7 key CMS policy updates in the first half of 2023

CMS has finalized or proposed several policy changes in 2023, including stricter audits of Medicare Advantage plans, changes to prior authorization and regulations aimed at drug prices. 

Here are seven key policies from the agency to note from the first half of 2023: 

  1. CMS is proposing a new rule for drug manufacturers, pharmaceutical benefit managers and managed care plans to increase drug price transparency in Medicaid. The agency laid out plans to increase transparency by requiring manufacturers to disclose some pricing information through a price survey and requiring PBMs to disclose more pricing details to managed care plans. The proposal is open for comment through July 25.

  2. Two rules proposed by CMS would establish national standards of care provided through fee-for-service Medicaid/CHIP and managed care plans, and require Medicaid managed care plans to disclose provider payment rates online. The proposal is open for comment through July 3.

  3. CMS upped the number of nonstandard ACA plans payers can offer in each region from two to four. In a final rule, the agency upped the cap on nonstandard plans, added new special exchange enrollment periods for people who have lost Medicaid coverage and established more stringent network requirements for plans.

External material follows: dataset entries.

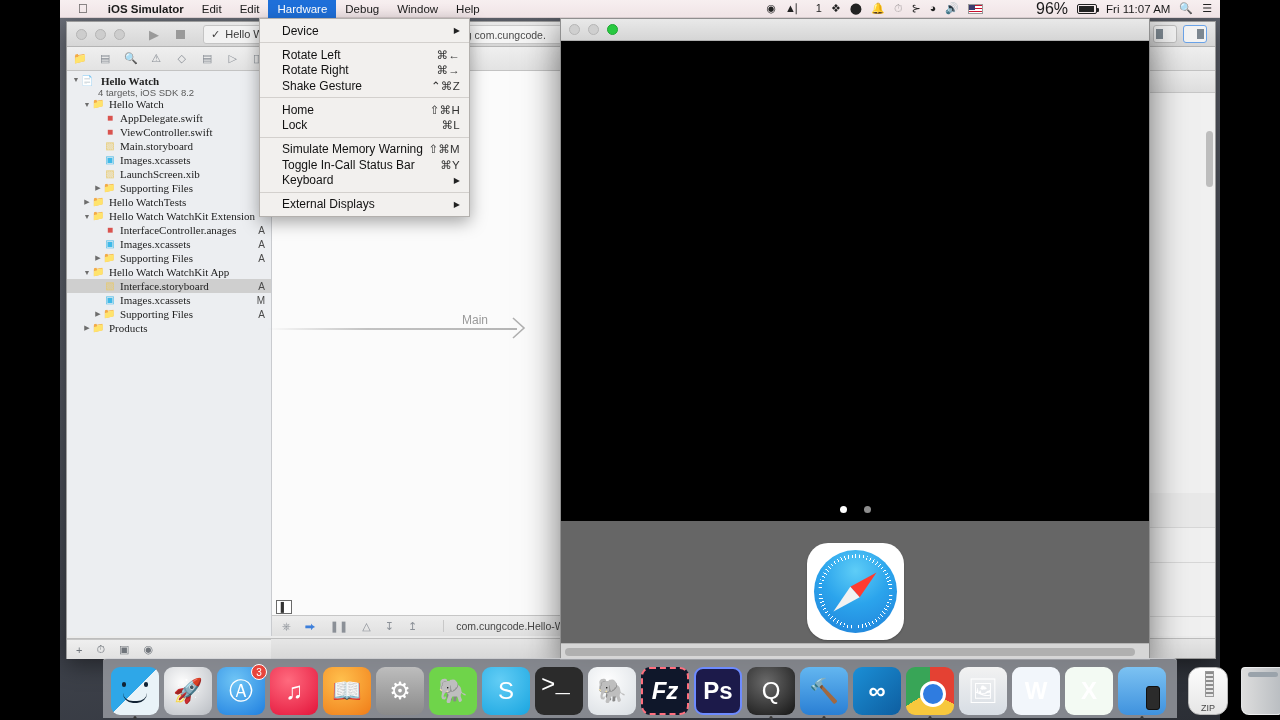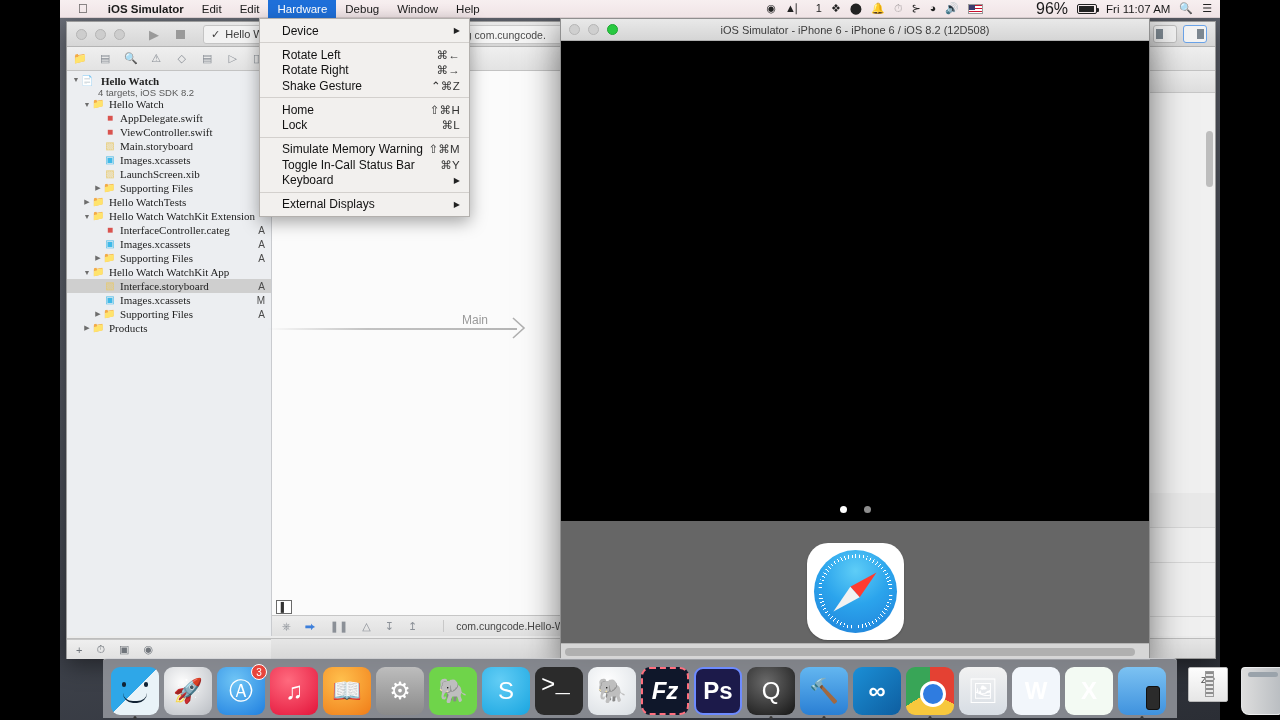"iOS Simulator - iPhone 6" div.sim-title-text { html: <div>iOS Simulator - iPhone 6 - iPhone 6 / iOS 8.2 (12D508)</div> -> none }
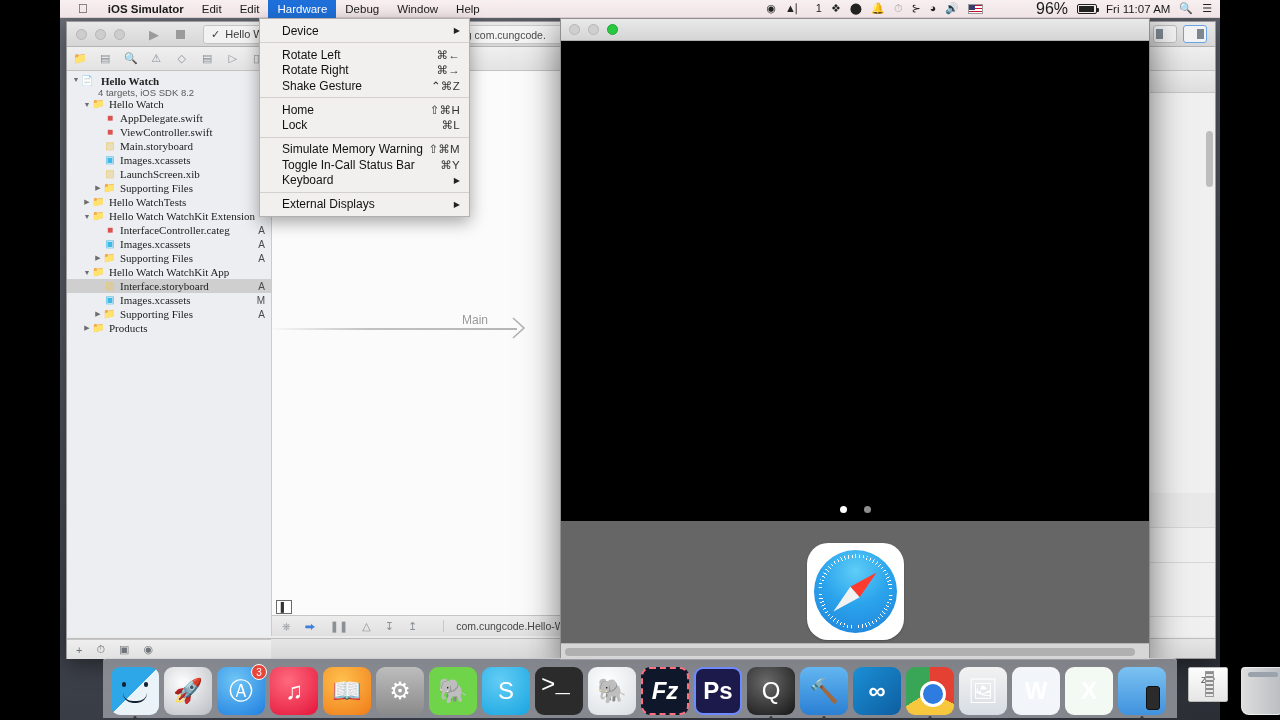"InterfaceController.categ" span.lbl { text: InterfaceController.categ -> InterfaceController.anages }
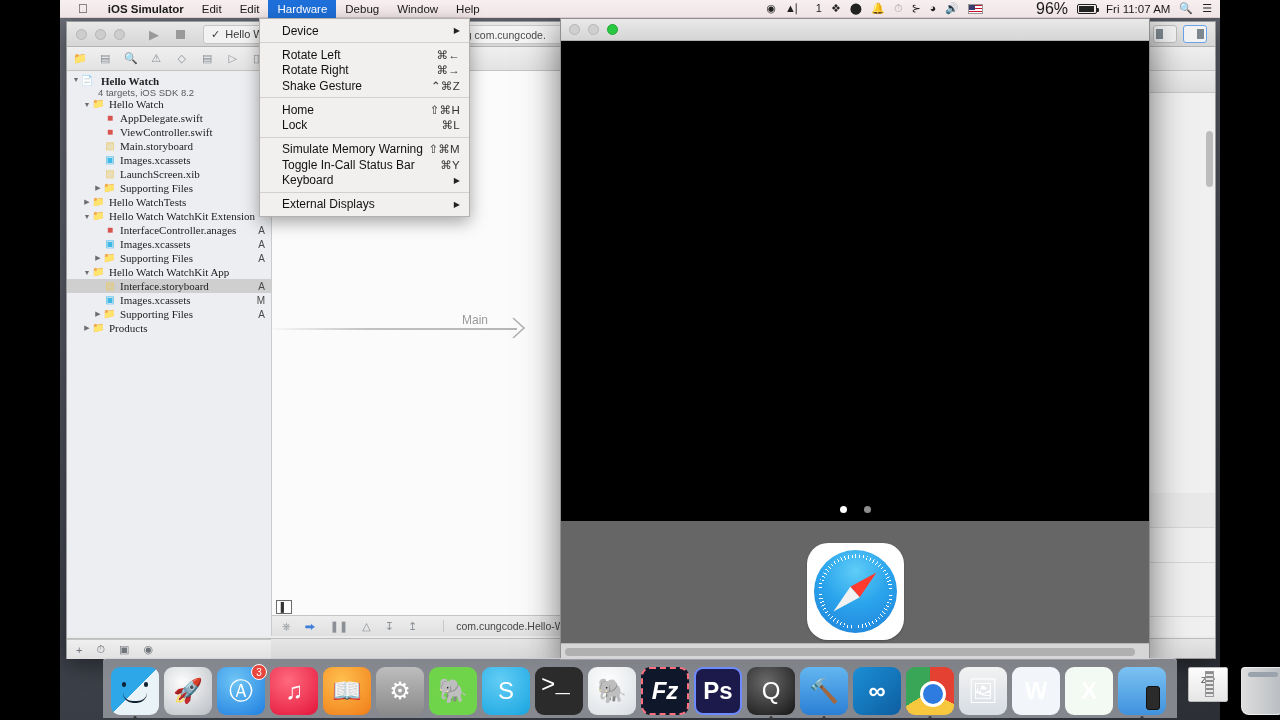"ZIP" .zipfile { border-radius: 2px -> 12px; height: 35px -> 48px; padding-bottom: 16px -> 1px }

  4. In April, CMS issued a final rule that aimed to streamline Medicare Advantage and Part D prior authorizations and clamp down on misleading marketing practices. The rule requires that coordinated care plan prior authorization policies may only be used to confirm the presence of diagnoses or other medical criteria and/or ensure that an item or service is medically necessary.

  5. CMS is moving ahead with Medicare Advantage risk adjustment changes payers and some provider groups opposed, but the agency will phase in the model over three years. The agency will shift MA's diagnosing coding from ICD-9 to ICD-10 and remove certain codes from the Hierarchical Condition Categories model, in addition to other changes to risk adjustment payments. 

  1. CMS laid out more details on how it plans to implement the first-ever negotiation process of drug prices under Medicare, which will first apply in 2026, including a timeline. The agency plans to publish updated guidance based on feedback in summer 2023.

  2. CMS will implement stricter audits of Medicare Advantage plans, a move that could leave payers on the hook for billions of dollars in repayments to the federal government. In a final rule issued Jan. 30, the agency said it will strike the fee-for-service adjuster from risk adjustment data validation audits, a tool that would have calculated a permissible level of payment errors and limited audit recoveries to payment errors above that level.